Indemnity clauses are frequently included in commercial agreements and often work alongside limitation of liability provisions.

Although they are commonly used, the practical effect of indemnities is not always well understood.

What Is an Indemnity?

An indemnity is a promise by one party to compensate another for specific losses or liabilities.

In simple terms, it transfers responsibility for certain risks from one party to another.

For example, a supplier may agree to indemnify a customer against claims that the supplier’s product infringes another party’s intellectual property rights.

If that claim arises, the supplier may be responsible for covering the loss.

Why Indemnities Are Used

Indemnities are often used where one party is in the best position to control or manage a particular risk.

Examples include:

  • Intellectual property infringement
  • Property damage caused during services
  • Loss caused by negligence or breach of contract

These clauses clarify which party should bear responsibility if those risks materialise.

Why the Wording Matters

Indemnity clauses can vary significantly depending on how they are drafted.

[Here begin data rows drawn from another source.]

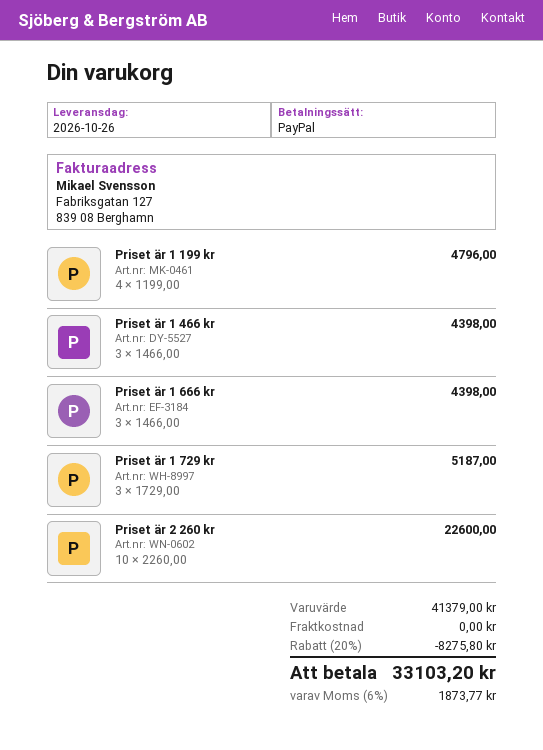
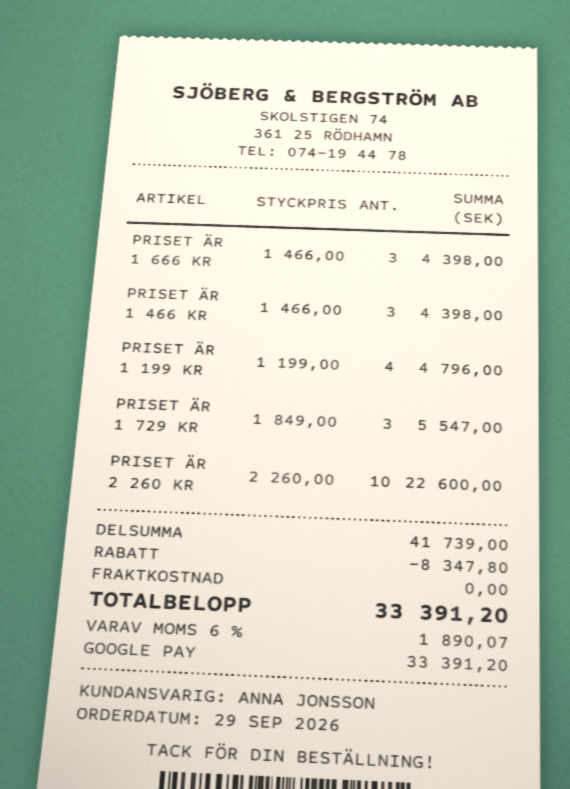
payment method: PayPal -> Google Pay
Priset är 1 729 kr: 3 x 1729.00 = 5187.00 -> 3 x 1849.00 = 5547.00
subtotal: 41379.00 -> 41739.00
discount: 8275.80 -> 8347.80
tax: 6% = 1873.77 -> 6% = 1890.07
total: 33103.20 -> 33391.20

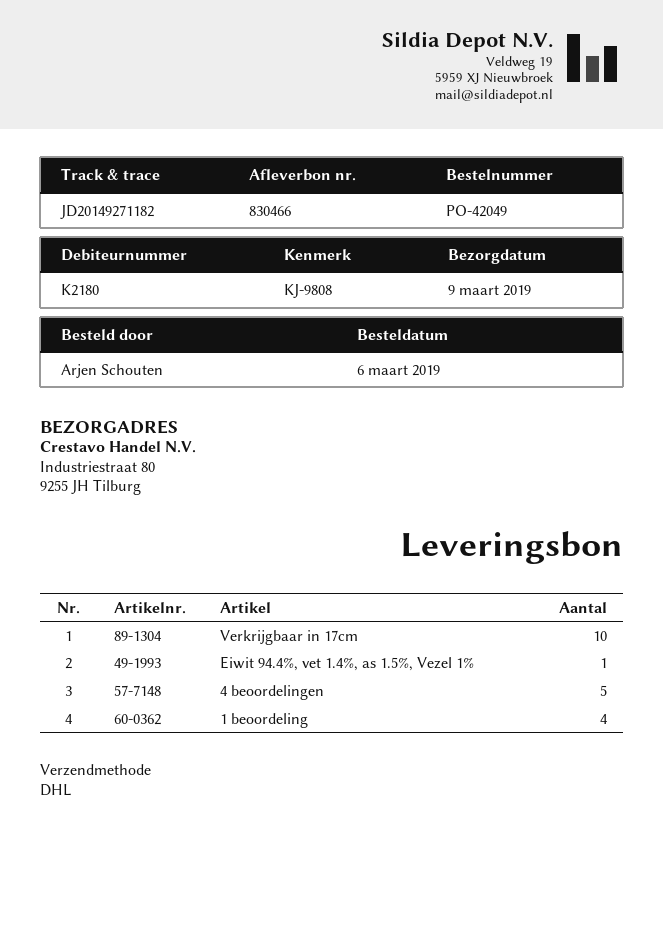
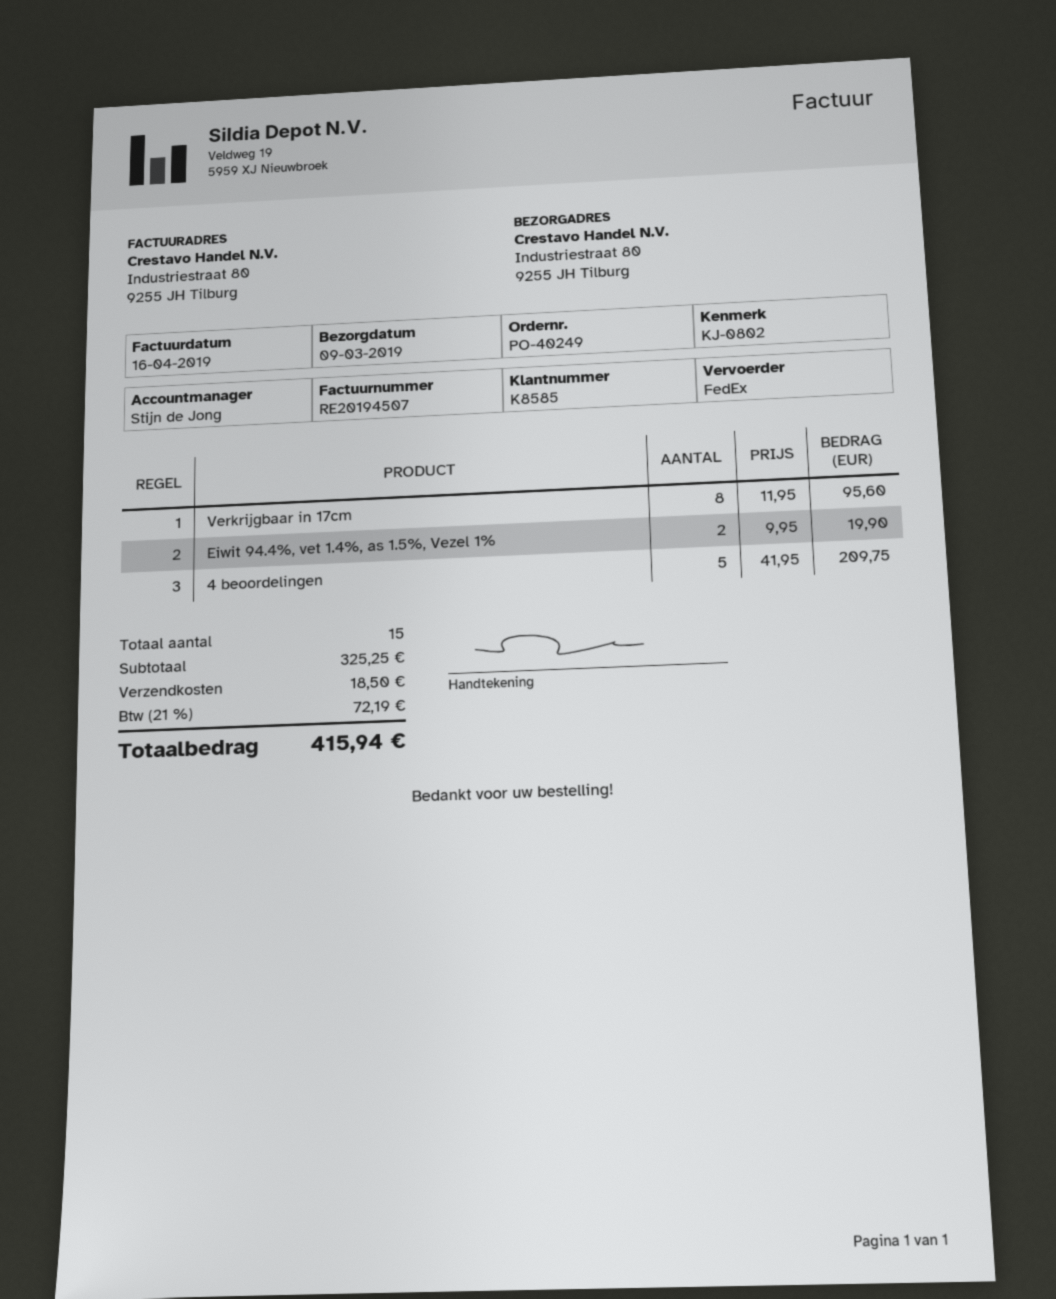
order number: PO-42049 -> PO-40249
customer number: K2180 -> K8585
reference: KJ-9808 -> KJ-0802
shipping method: DHL -> FedEx
Verkrijgbaar in 17cm: 10 -> 8
Eiwit 94.4%, vet 1.4%, as 1.5%, Vezel 1%: 1 -> 2
1 beoordeling: 4 -> none

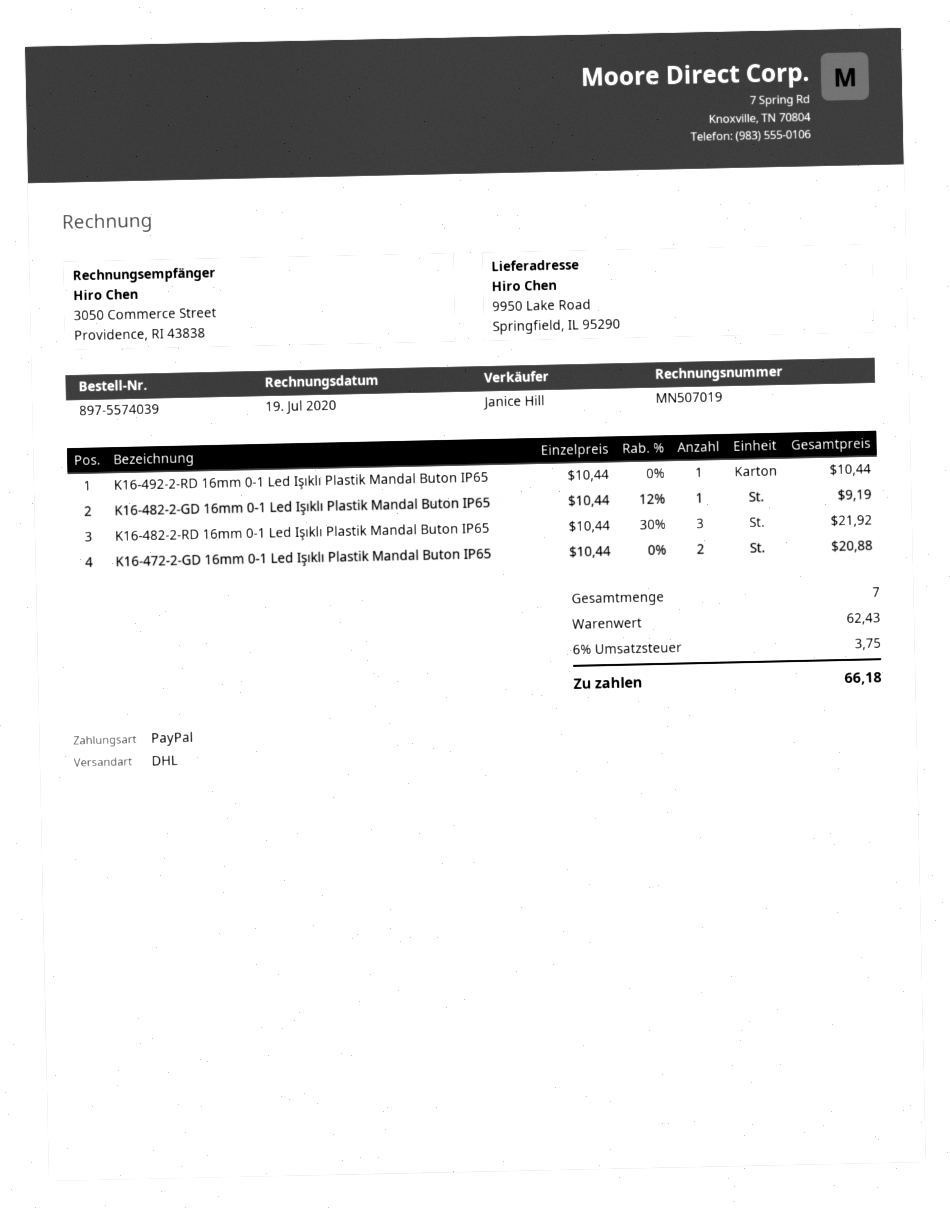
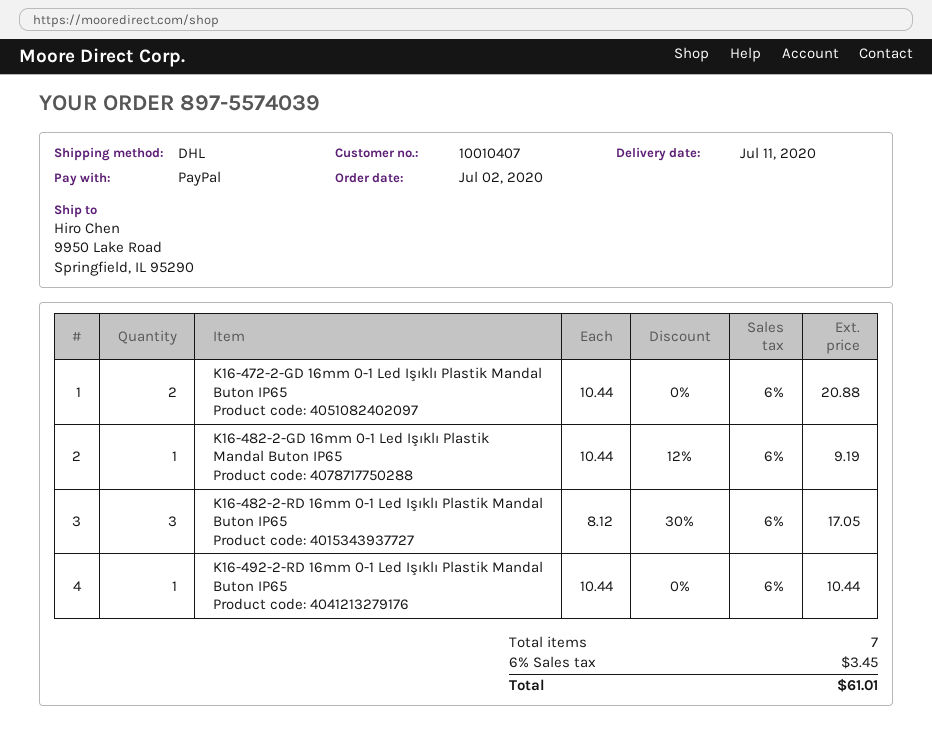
K16-482-2-RD 16mm 0-1 Led Işıklı Plastik Mandal Buton IP65: 3 x 10.44 - 30% = 21.92 -> 3 x 8.12 - 30% = 17.05
tax: 6% = 3.75 -> 6% = 3.45
total: 66.18 -> 61.01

Important considerations include:

  • The events that trigger the indemnity
  • The types of losses covered
  • Whether there are financial limits

Because indemnities can create significant exposure, it is important to carefully review the wording before entering into an agreement.

Businesses can confidently manage contractual risk with the support of Clearscope Legal.

Final Thoughts

Indemnity clauses play an important role in allocating risk in commercial agreements.

Understanding how they operate can help businesses make informed decisions when negotiating contracts.